Huang Xiao-Dan, Jiao Hao-Sen, Yang Zheng, Chen Chuang-Qi, He Yu-Long, Zhang Xin-Hua
Zhongshan School of Medicine, Sun Yat-sen University, 74 Zhongshan Second Road, Guangzhou, China.
Department of Pathology, The First Affiliated Hospital of Sun Yat-Sen University, 58 Zhongshan Second Road, Guangzhou, China.
Diagn Pathol. 2017 Nov 10;12(1):79. doi: 10.1186/s13000-017-0670-z.
Maffucci syndrome is a congenital, non-hereditary mesodermal dysplasia characterized by multiple enchondromas and hemangiomas. The presence of visceral vascular lesions in this syndrome is exceedingly rare.
We report a 26-year-old female who was diagnosed with Maffucci syndrome along with sclerosing angiomatoid nodular transformation (SANT) of the spleen. The patient underwent a laparoscopic splenectomy. Immunostaining of the excised specimen revealed 3 distinct types of vessels in the angiomatoid nodules: CD34-/CD8-/CD31+ small veins, CD34-/CD8+/CD31+ sinusoids, and CD34+/CD8-/CD31+ capillaries, leading to the diagnosis of SANT of the spleen.
This case reports the first patient in the literature exhibiting the features of Maffucci syndrome along with SANT of the spleen. The spleen is probably a predilection site of visceral vascular lesions in this syndrome with a proportion of 4 out of 14. An abdominal Computed Tomography (CT) scan is recommended for any cases of abdominal discomfort. Surgical excision is usually sufficient because of the relatively benign behavior of SANT, however, a more aggressive follow-up is proposed due to the high risk of malignant transformation of enchondromas and development of other neoplasms associated with this syndrome. Further studies are required to reveal its genetic basis for comprehensive prognosis evaluation and therapeutic guidance.
马富西综合征是一种先天性、非遗传性中胚层发育异常,其特征为多发内生软骨瘤和血管瘤。该综合征中出现内脏血管病变极为罕见。

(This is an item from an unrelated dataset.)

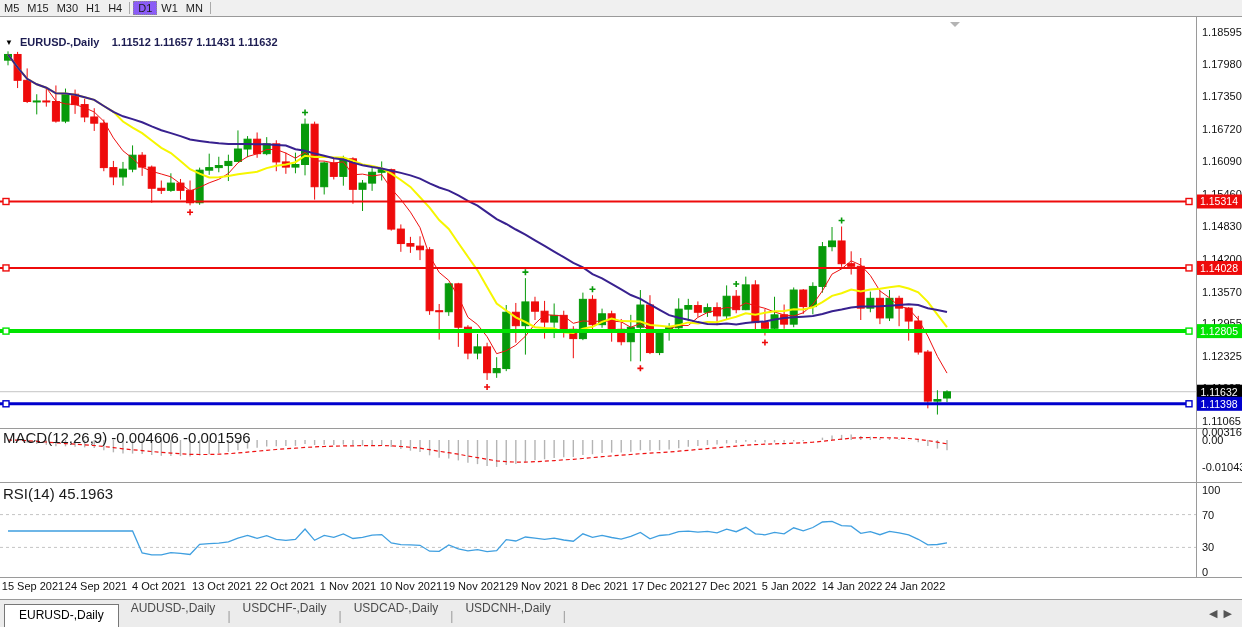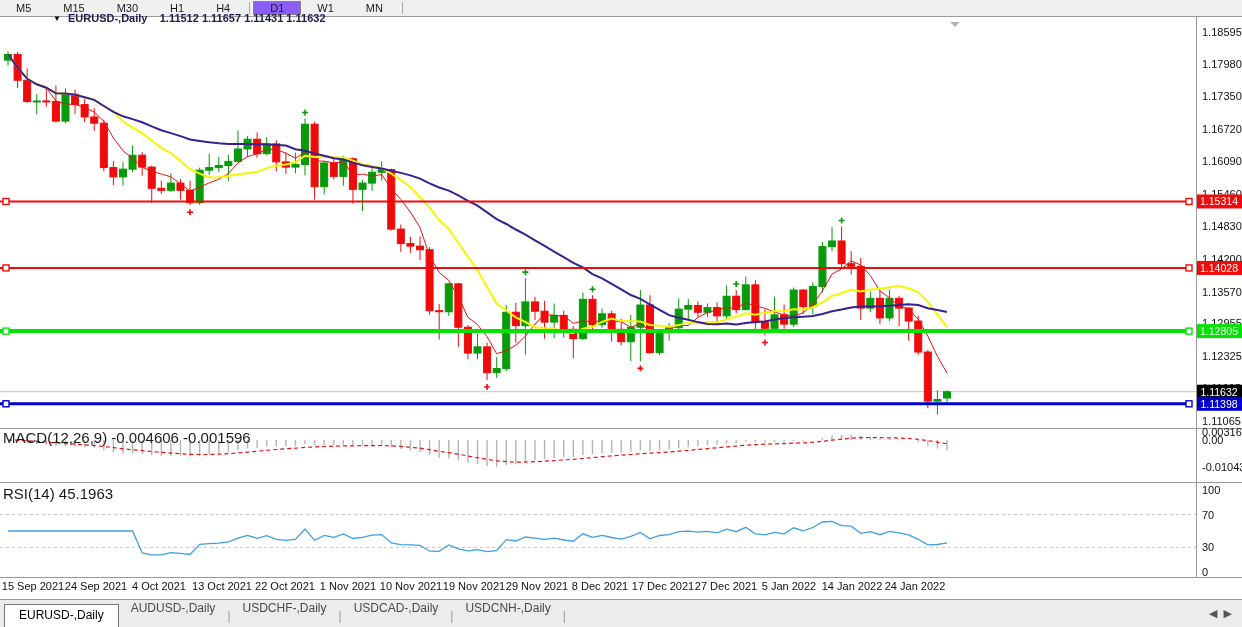"M5" .tfbtn { padding: 0 16px -> 0 4px }
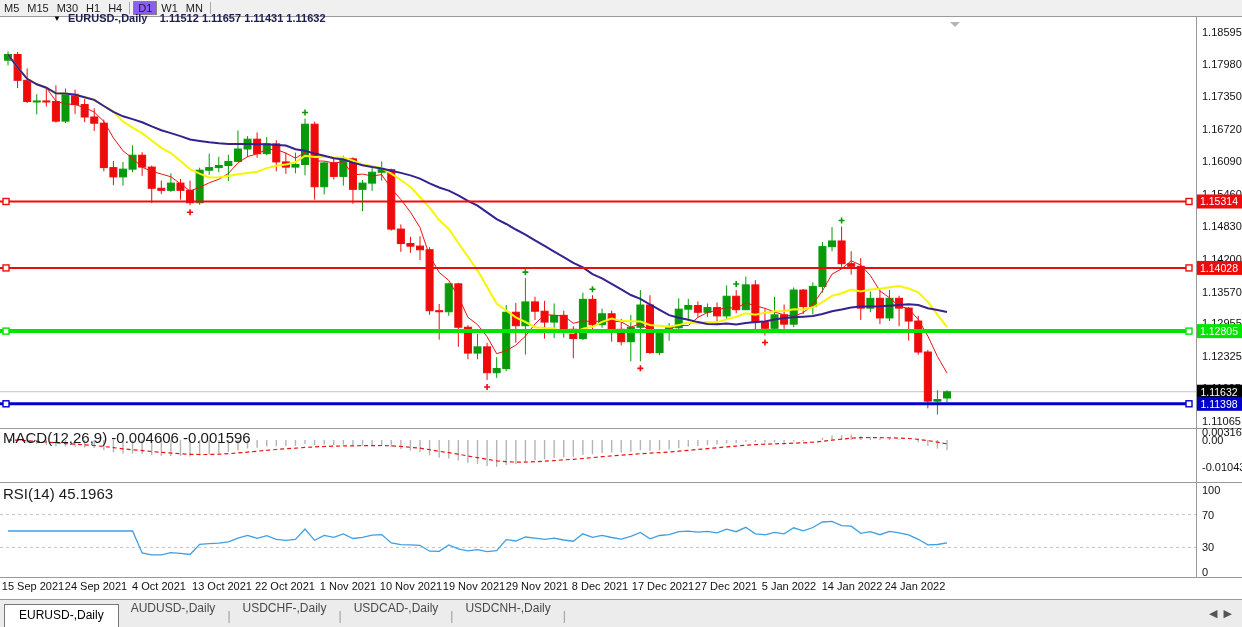"▼ EURUSD-,Daily 1.11512 1.11657 1.11431" #chart-title { margin-left: 48px -> none; top: 12px -> 36px }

我们报告一名26岁女性,被诊断为马富西综合征,同时伴有脾脏硬化性血管瘤样结节性转化(SANT)。患者接受了腹腔镜脾切除术。对切除标本进行免疫染色显示,血管瘤样结节中有3种不同类型的血管:CD34-/CD8-/CD31+小静脉、CD34-/CD8+/CD31+血窦和CD34+/CD8-/CD31+毛细血管,从而诊断为脾脏SANT。
本病例报告了文献中首例表现出马富西综合征特征并伴有脾脏SANT的患者。脾脏可能是该综合征内脏血管病变的好发部位,在14例中有4例。对于任何腹部不适的病例,建议进行腹部计算机断层扫描(CT)。由于SANT的行为相对良性,手术切除通常足够,但由于内生软骨瘤恶性转化的高风险以及与该综合征相关的其他肿瘤的发生,建议进行更积极的随访。需要进一步研究以揭示其遗传基础,用于全面的预后评估和治疗指导。